**Work item**
Every line of the records that holds the word "title" should be copied.

*** Opening Available records ***

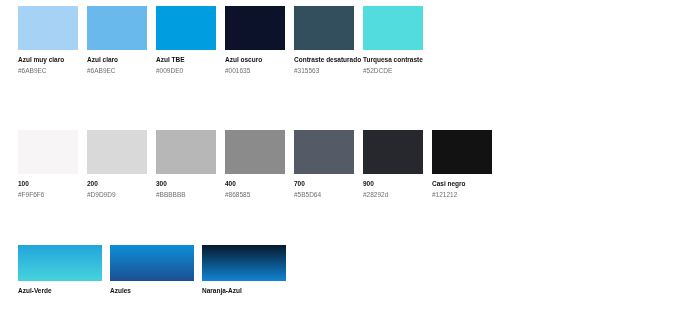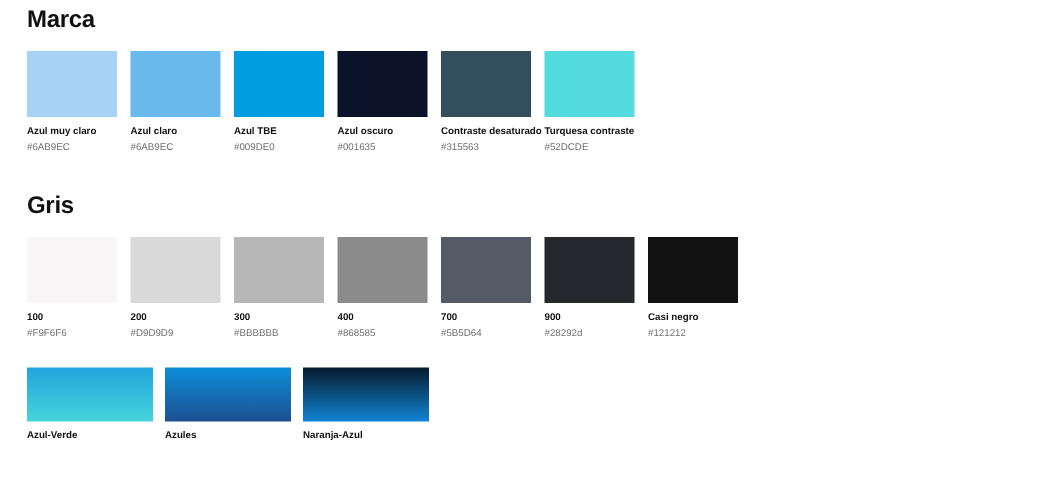--- a/index.html
+++ b/index.html
@@ -103,7 +103,6 @@
 <div class="page">
 
   <div class="section" id="section-marca">
-    <div class="section-title section-title-marca">Marca</div>
     <div class="swatch-row">
 
       <div class="swatch-cell">

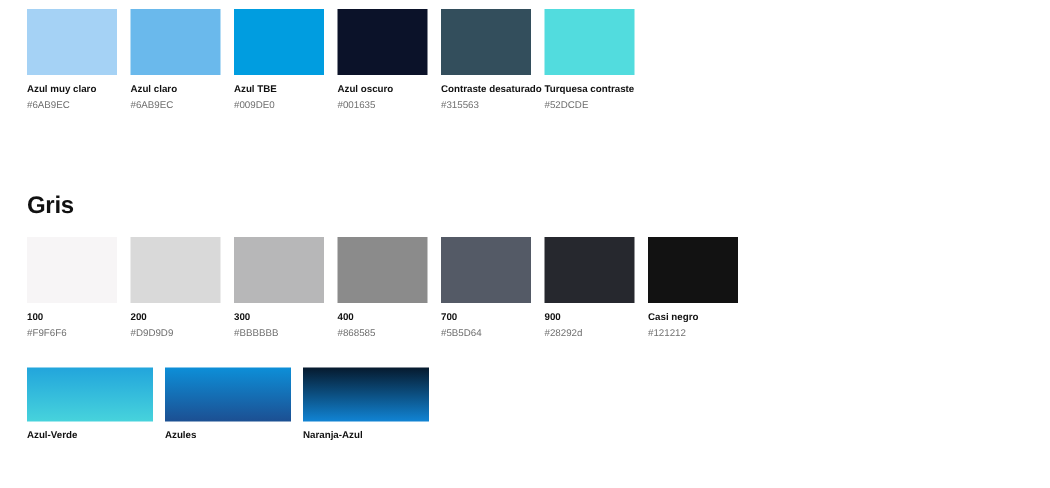--- a/index.html
+++ b/index.html
@@ -145,7 +145,6 @@
   </div>
 
   <div class="section" id="section-gris">
-    <div class="section-title section-title-gris">Gris</div>
     <div class="swatch-row">
 
       <div class="swatch-cell">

*** Closing Available records ***

**Reply**
-    <div class="section-title section-title-marca">Marca</div>
-    <div class="section-title section-title-gris">Gris</div>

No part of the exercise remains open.